→ WHAT NEEDS TO BE DONE
Range to output from the entries below: the line containing "- See the Configuration section below." through the line containing "Reference section below.". Set it down exactly, ends included, nothing else.
RECORDS FOR THE EXERCISE Start Marker
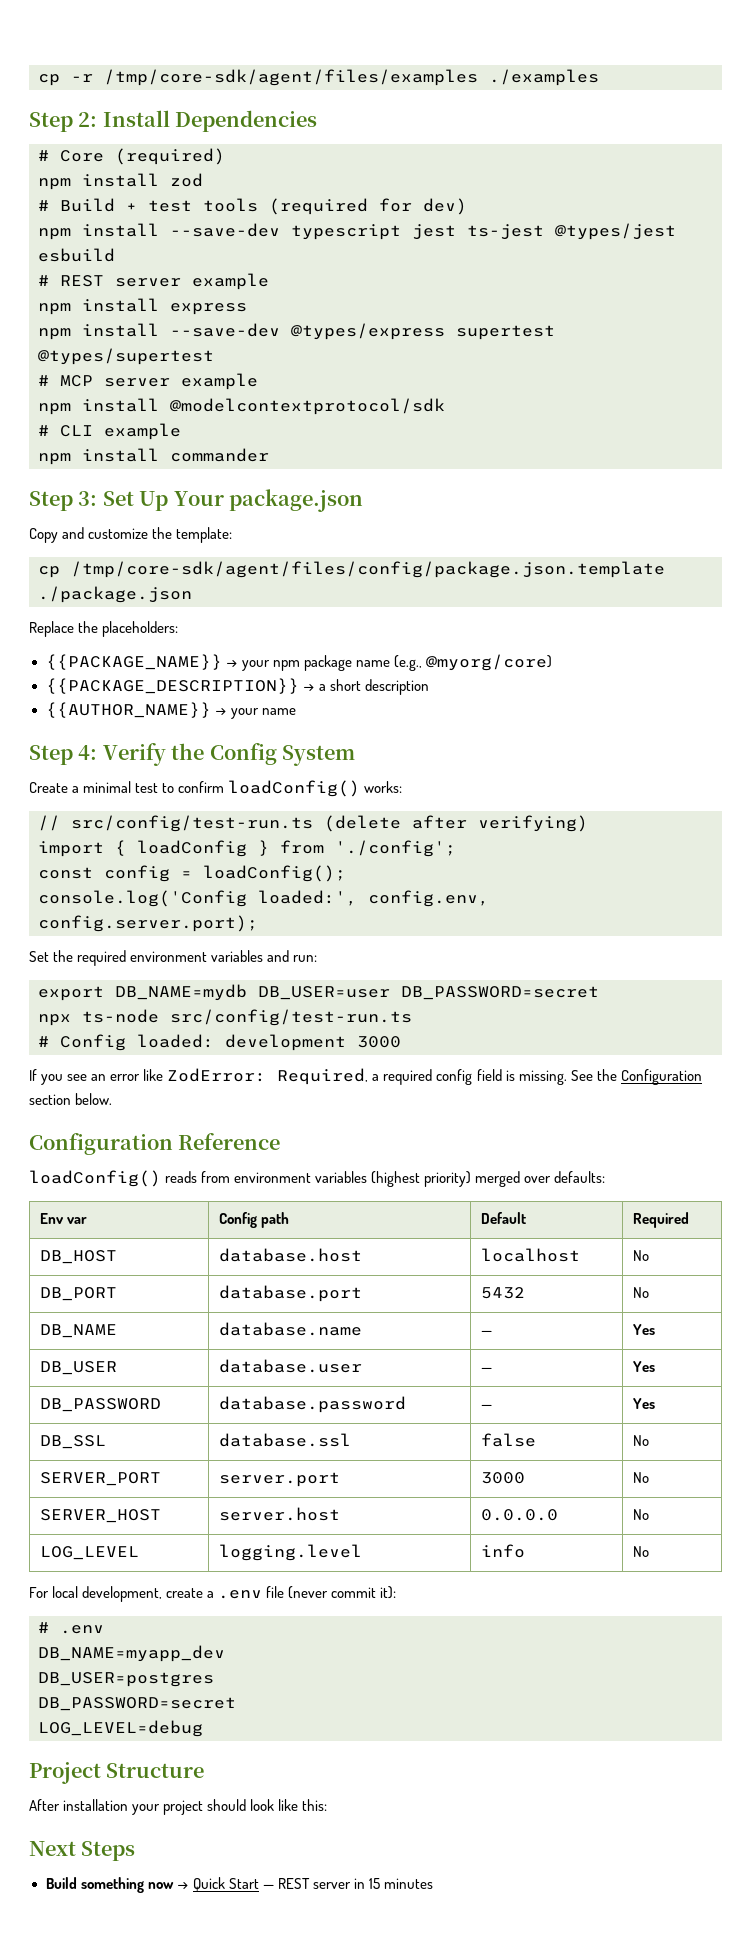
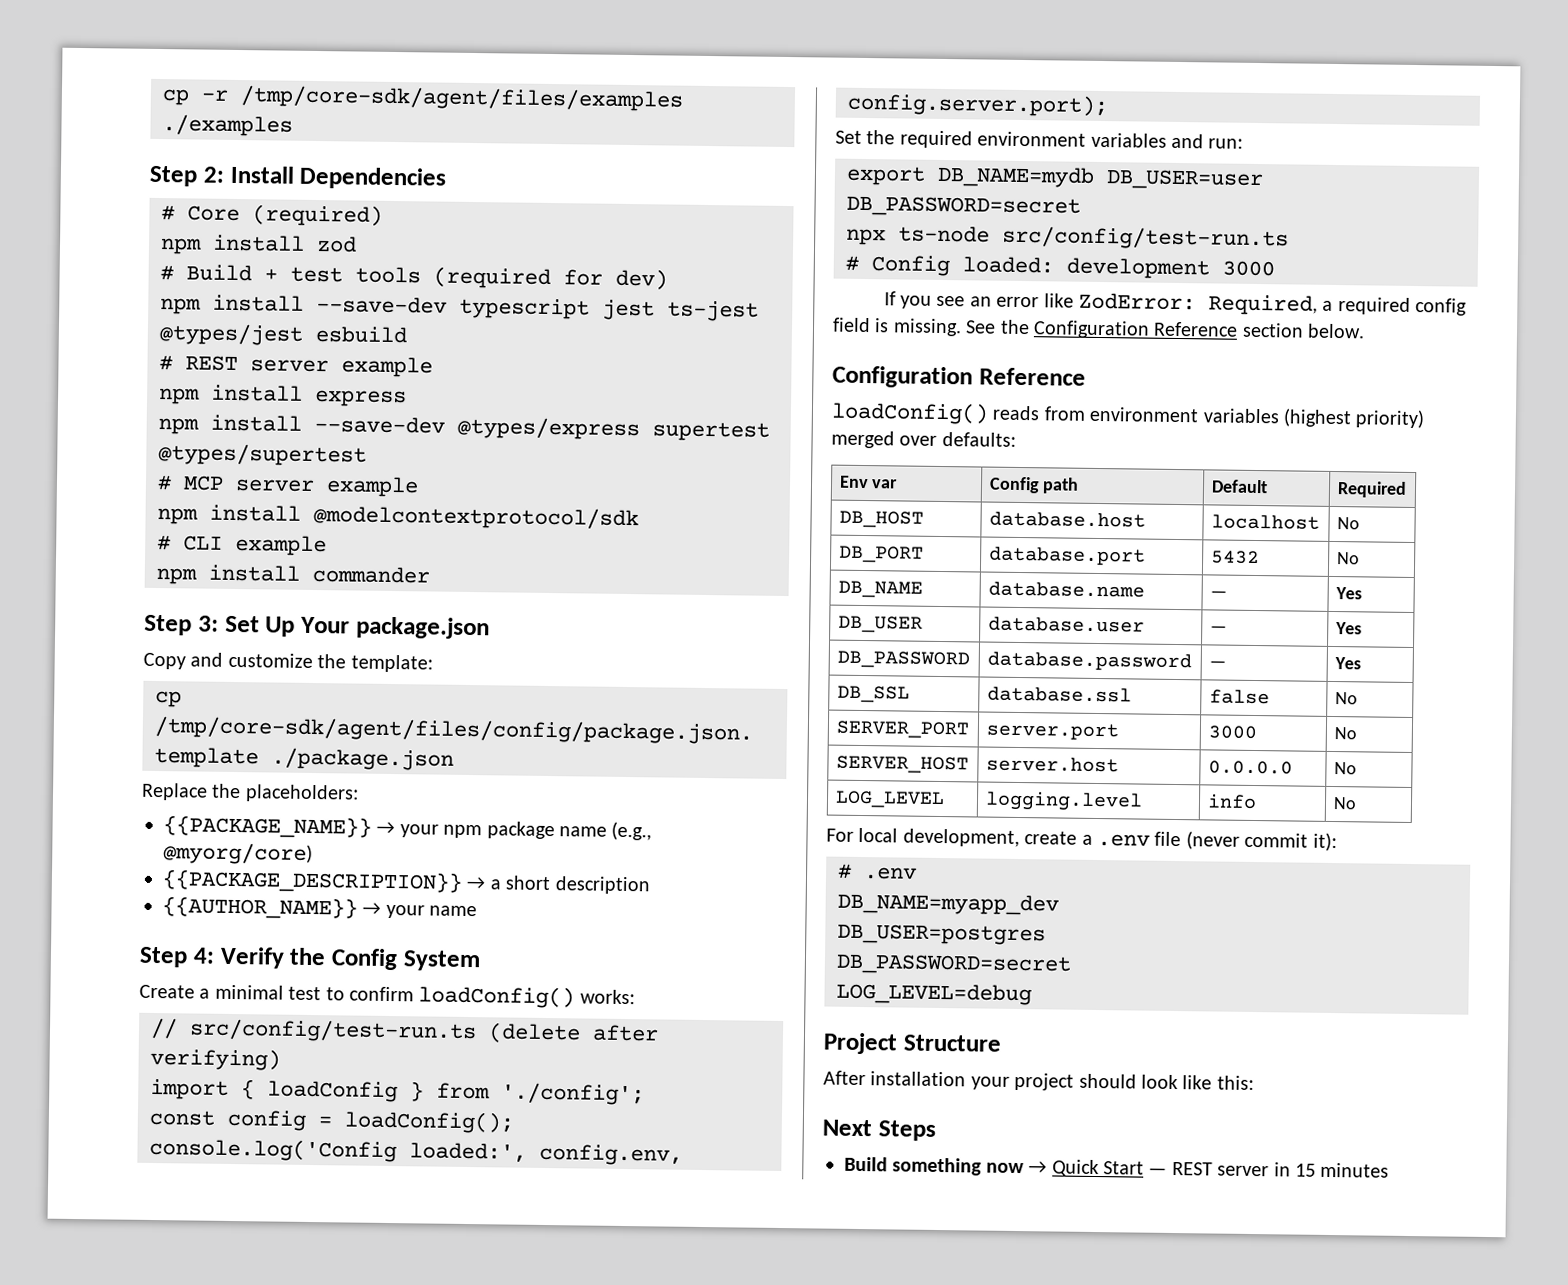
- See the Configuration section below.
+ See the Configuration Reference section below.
RECORDS FOR THE EXERCISE End Marker
RECORDS FOR THE EXERCISE Start Marker
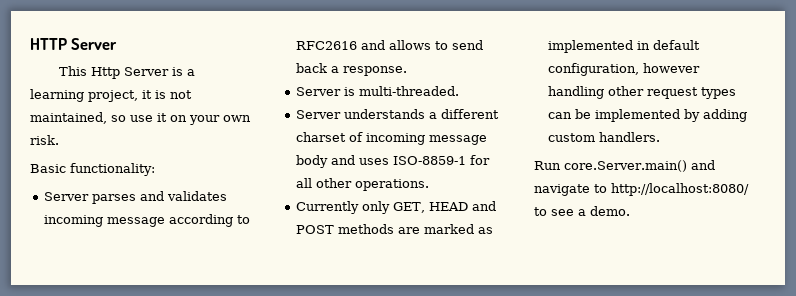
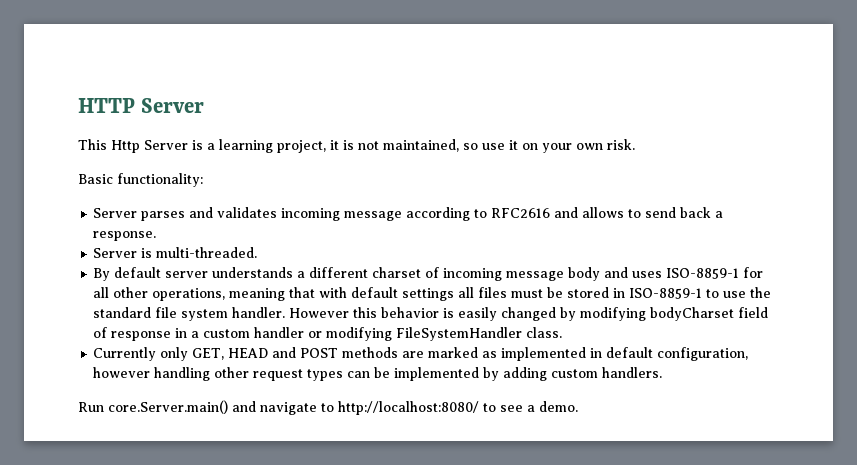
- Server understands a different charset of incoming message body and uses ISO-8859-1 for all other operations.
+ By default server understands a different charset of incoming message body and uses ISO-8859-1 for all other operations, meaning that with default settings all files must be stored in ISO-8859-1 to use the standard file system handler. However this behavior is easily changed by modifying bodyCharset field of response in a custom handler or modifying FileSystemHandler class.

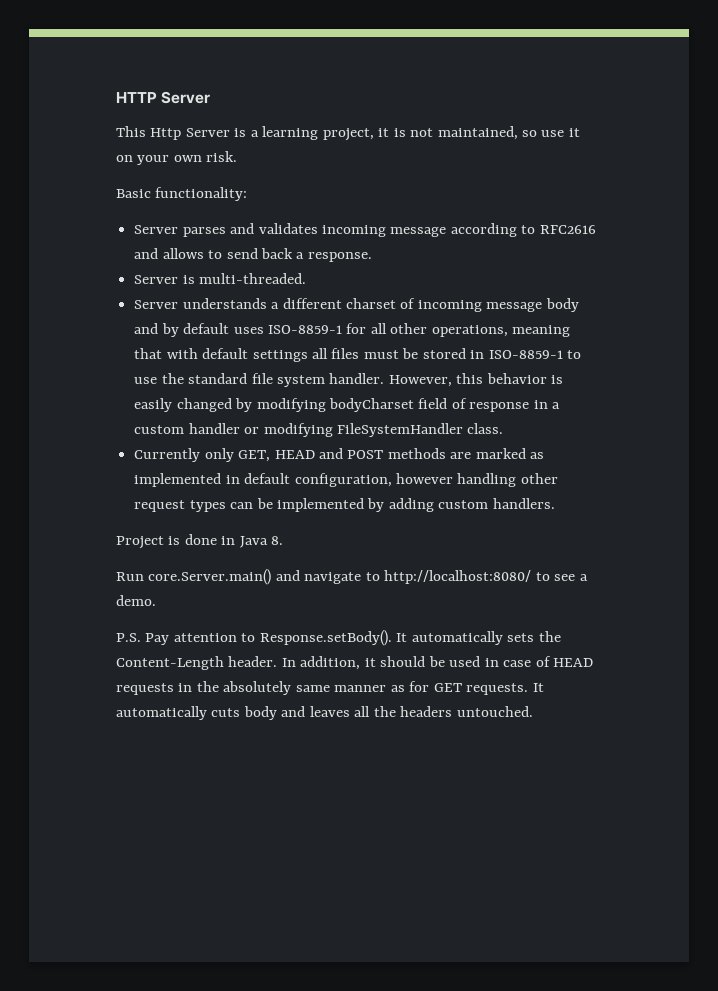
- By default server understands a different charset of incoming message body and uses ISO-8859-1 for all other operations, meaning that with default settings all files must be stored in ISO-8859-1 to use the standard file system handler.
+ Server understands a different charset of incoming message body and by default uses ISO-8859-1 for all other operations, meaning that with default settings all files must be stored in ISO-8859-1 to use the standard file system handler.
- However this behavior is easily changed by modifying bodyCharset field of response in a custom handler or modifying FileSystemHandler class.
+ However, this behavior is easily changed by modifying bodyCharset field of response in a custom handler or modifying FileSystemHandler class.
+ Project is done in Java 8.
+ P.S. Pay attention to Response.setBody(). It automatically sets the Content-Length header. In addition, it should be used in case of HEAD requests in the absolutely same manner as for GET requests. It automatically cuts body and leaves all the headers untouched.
RECORDS FOR THE EXERCISE End Marker
RECORDS FOR THE EXERCISE Start Marker
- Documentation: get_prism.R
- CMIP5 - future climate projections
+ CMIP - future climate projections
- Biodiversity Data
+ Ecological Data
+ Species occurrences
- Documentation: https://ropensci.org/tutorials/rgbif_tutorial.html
RECORDS FOR THE EXERCISE End Marker
→ PROBLEM SOLUTION
- See the Configuration section below.
+ See the Configuration Reference section below.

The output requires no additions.